- EXERCISE DETAILS
What's needed is the listing below, repeated word for word with no pictures.

- EXTRACTED ENTRIES
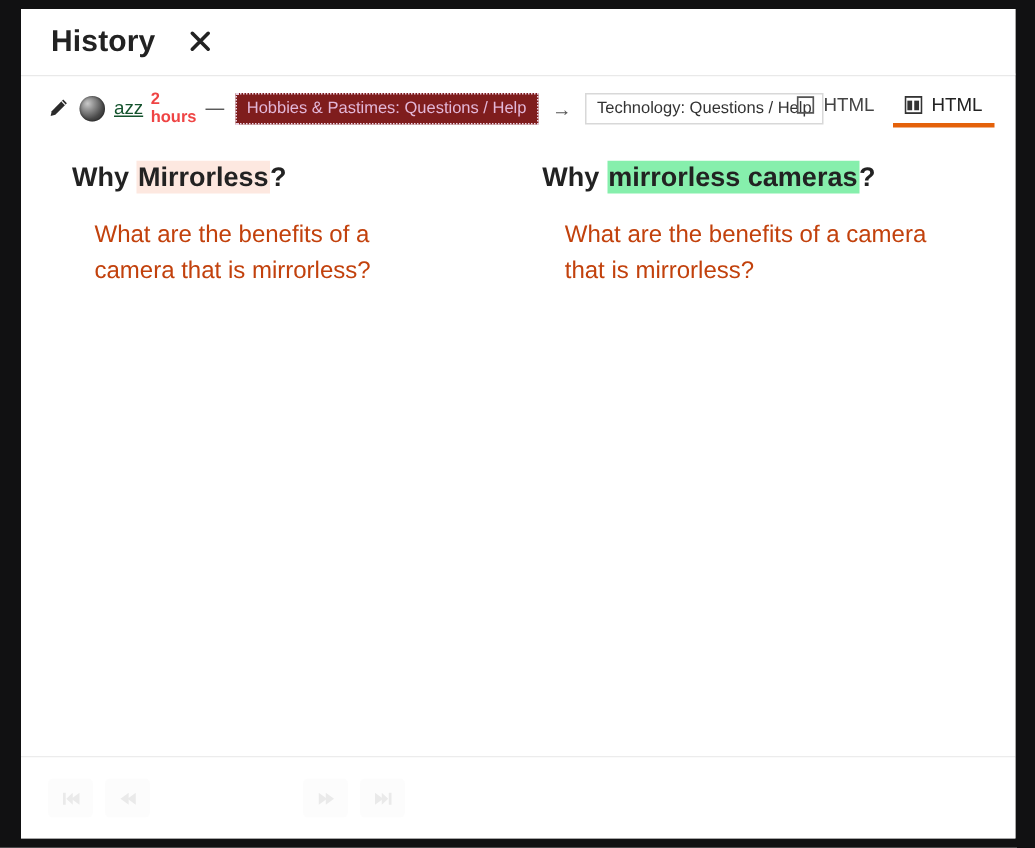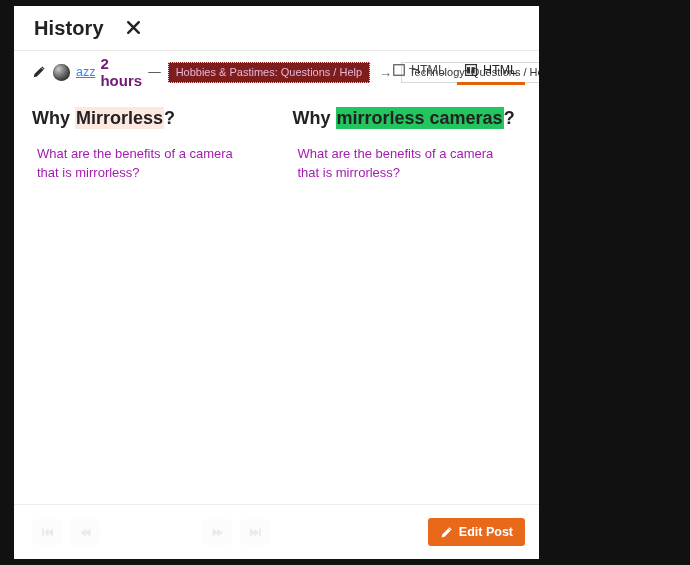"History" #modal { width: 525px -> 663px }
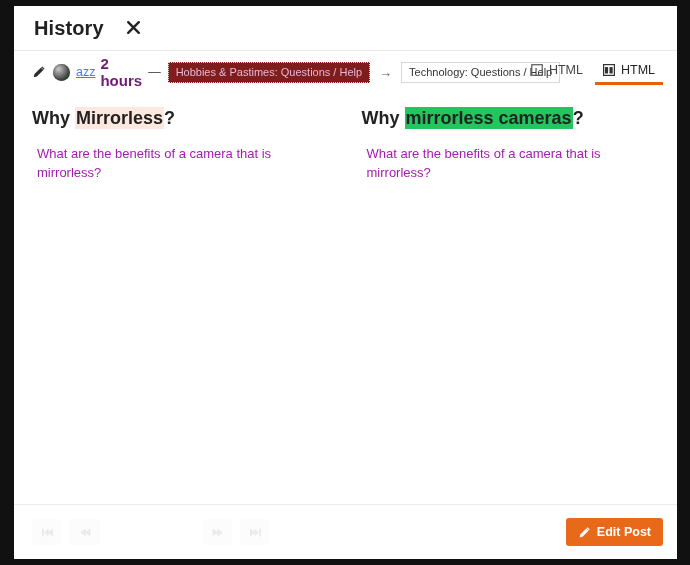"azz" .username { color: #3b82f6 -> #14532d }
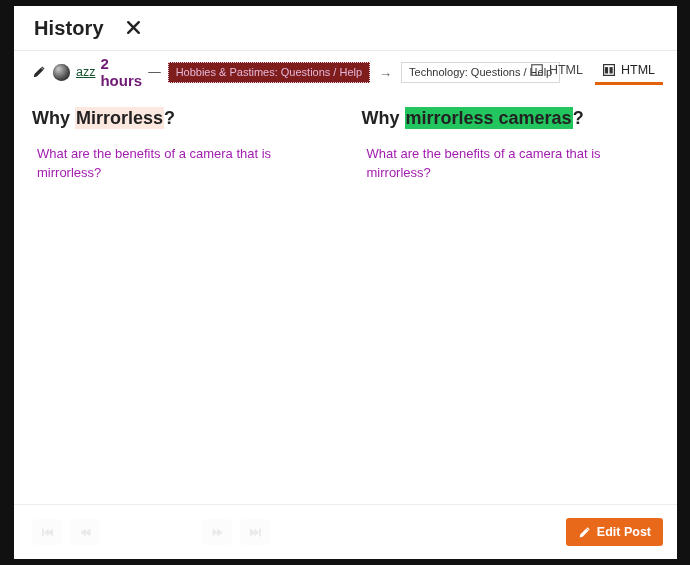"2 hours" .rev-time { color: #701a75 -> #ef4444; font-size: 15px -> 11px }
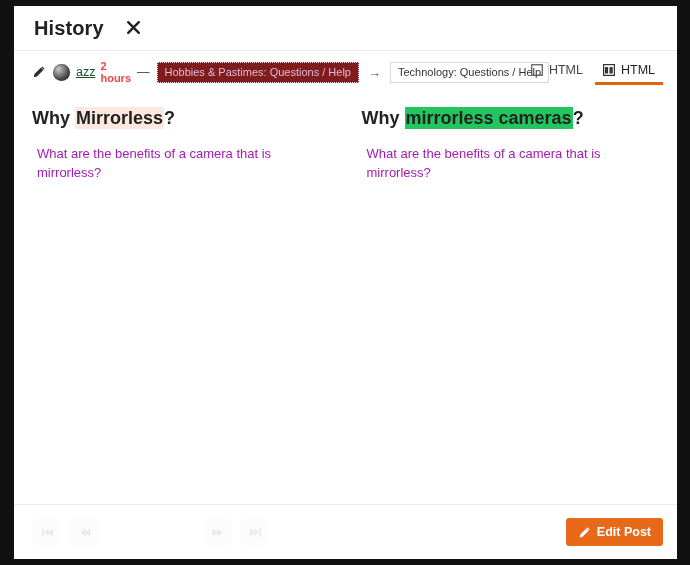"Why Mirrorless?" .diff-col { padding: 0 18px -> 0 34px }
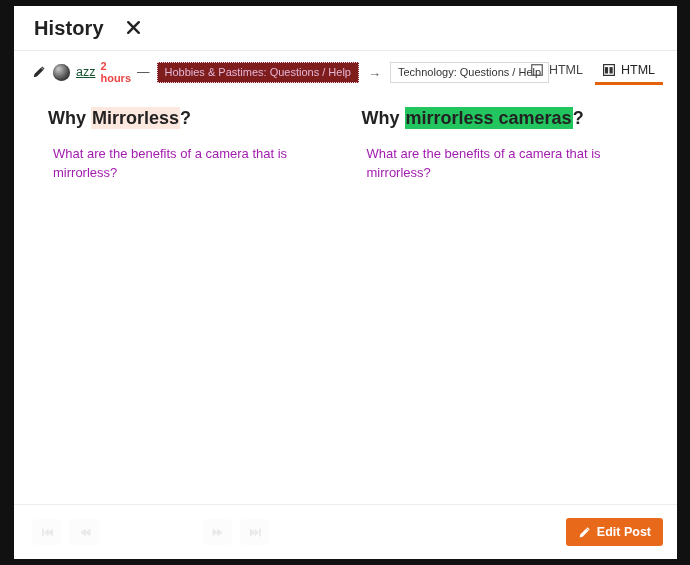"mirrorless cameras" .ins { background: #22c55e -> #86efac }
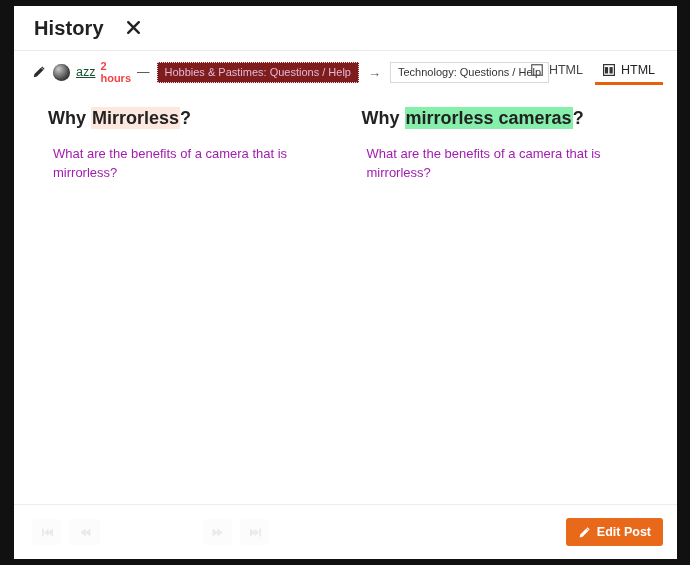"What are the benefits of" .diff-para { color: #a21caf -> #c2410c; font-size: 13px -> 16px; margin: 5px -> 15px }
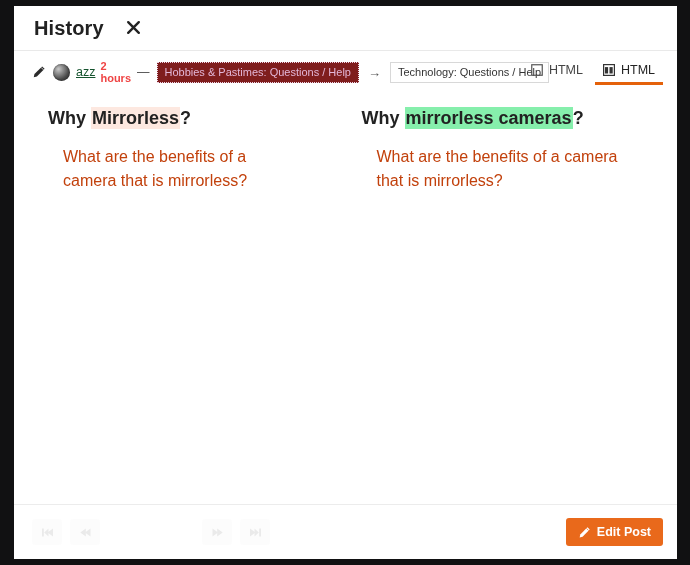"Edit Post" button.edit-post-btn { html: <button> <span> <svg> <path></path> <path></path> </svg> </span> <span>Edit Post</span> </button> -> none }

- RESULT OF THIS TASK
"History" #modal { width: 525px -> 663px }
"azz" .username { color: #3b82f6 -> #14532d }
"2 hours" .rev-time { color: #701a75 -> #ef4444; font-size: 15px -> 11px }
"Why Mirrorless?" .diff-col { padding: 0 18px -> 0 34px }
"mirrorless cameras" .ins { background: #22c55e -> #86efac }
"What are the benefits of" .diff-para { color: #a21caf -> #c2410c; font-size: 13px -> 16px; margin: 5px -> 15px }
"Edit Post" button.edit-post-btn { html: <button> <span> <svg> <path></path> <path></path> </svg> </span> <span>Edit Post</span> </button> -> none }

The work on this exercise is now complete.